Pero decía a Isidoro:

—¡Oh!, ¡cuánto os amo, señor Isidoro!

Una vez sentado que Pitou amaba más al niño que a la madre, se habló del casamiento.

Pitou dijo a Catalina:

—Yo no os doy prisa ninguna; tomad todo cuanto tiempo queráis; pero si queréis hacerme feliz, no tardéis demasiado.

Catalina pidió un mes.

Al cabo de tres semanas, Pitou, luciendo su uniforme, fue a visitar respetuosamente a la tía Angélica, con el objeto de anunciar su próxima unión con la señorita Catalina Billot.

La tía Angélica vio desde lejos a su sobrino y se apresuró a cerrar su puerta.

Pero Pitou no cejó sus pasos de la casa inhospitalaria, a cuya puerta llamó suavemente.

—¿Quién va? —preguntó la tía Angélica con su voz más ronca.

—Yo, vuestro sobrino, tía Angélica.

—¡Pasa de largo, asesino! —exclamó la solterona.

—Tía —continuó Pitou—, venía para anunciaros una noticia que no podrá menos de seros agradable, por cuanto constituye mi felicidad.

—Y ¿qué noticia es esa, jacobino?

—Abrid la puerta y os la diré.

—Dila desde fuera; yo no abro la puerta de mi casa a un descamisado como tú.

—¿Es vuestra última palabra, tía?

—Sí, la última.

—Pues bien, tía mía, me caso.

La puerta se abrió como por encanto.

—Y ¿con quién, desgraciado?

—Con la señorita Catalina Billot —contestó Pitou.

—¡Ah, miserable, infame, bellaco! —exclamó la tía Angélica—. ¡Te casas con una joven arruinada!… ¡Vete de aquí, desgraciado, yo te maldigo!

Y con un ademán lleno de nobleza extendió sus dos manos secas y amarillas sobre su sobrino.
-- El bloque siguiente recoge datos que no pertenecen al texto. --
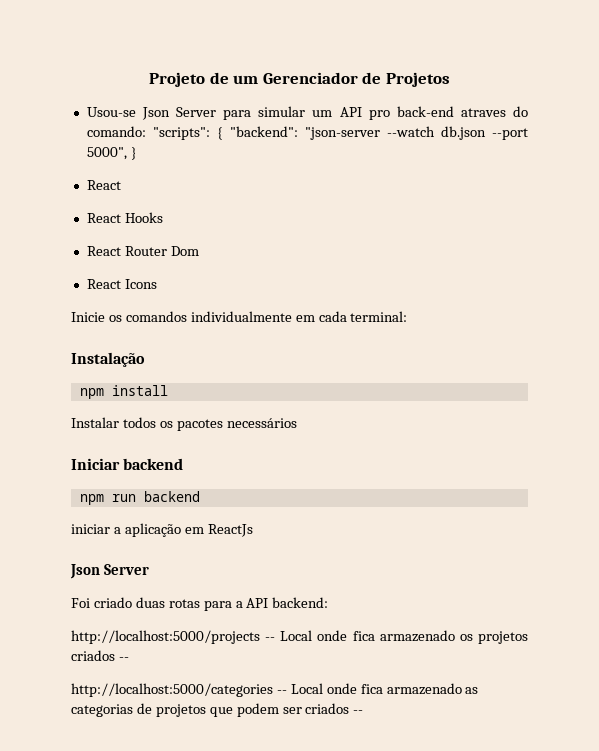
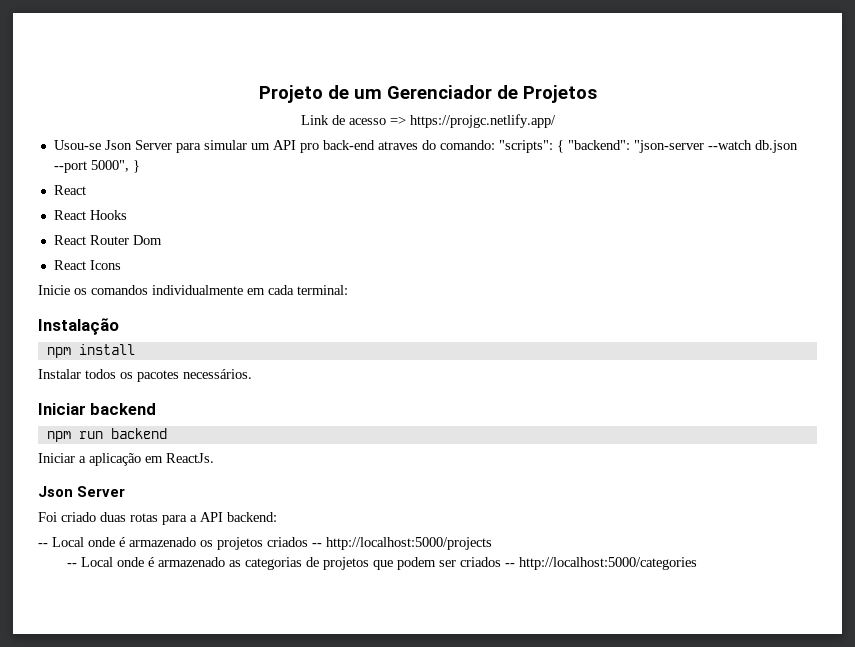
+ Link de acesso => https://projgc.netlify.app/
- Instalar todos os pacotes necessários
+ Instalar todos os pacotes necessários.
- iniciar a aplicação em ReactJs
+ Iniciar a aplicação em ReactJs.
- http://localhost:5000/projects -- Local onde fica armazenado os projetos criados --
- http://localhost:5000/categories -- Local onde fica armazenado as categorias de projetos que podem ser criados --
+ -- Local onde é armazenado os projetos criados -- http://localhost:5000/projects
+ -- Local onde é armazenado as categorias de projetos que podem ser criados -- http://localhost:5000/categories

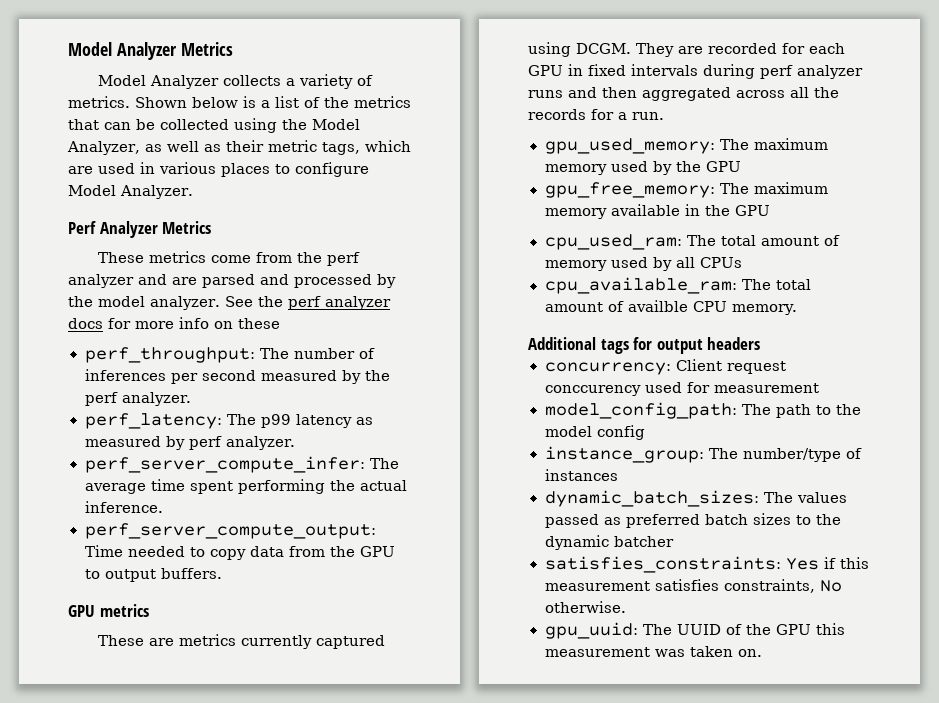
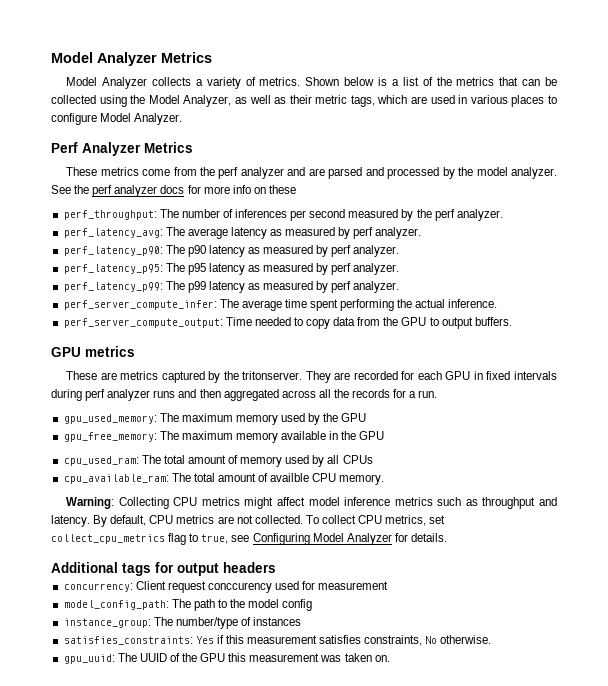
- perf_latency: The p99 latency as measured by perf analyzer.
+ perf_latency_avg: The average latency as measured by perf analyzer.
+ perf_latency_p90: The p90 latency as measured by perf analyzer.
+ perf_latency_p95: The p95 latency as measured by perf analyzer.
+ perf_latency_p99: The p99 latency as measured by perf analyzer.
- These are metrics currently captured using DCGM.
+ These are metrics captured by the tritonserver.
+ Warning: Collecting CPU metrics might affect model inference metrics such as throughput and latency. By default, CPU metrics are not collected. To collect CPU metrics, set collect_cpu_metrics flag to true, see Configuring Model Analyzer for details.
- dynamic_batch_sizes: The values passed as preferred batch sizes to the dynamic batcher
—Tía mía —dijo Pitou—, ya comprenderéis que estoy demasiado acostumbrado a vuestras maldiciones, para que esta me preocupe más que las otras. Os debía la atención de anunciaros mi casamiento; así lo hago; he cumplido, y, por lo tanto, adiós, tía Angélica.

Y Pitou, llevando militarmente la mano a su sombrero de tres picos, hizo su reverencia a la tía Angélica y siguió su camino a través de Pleux.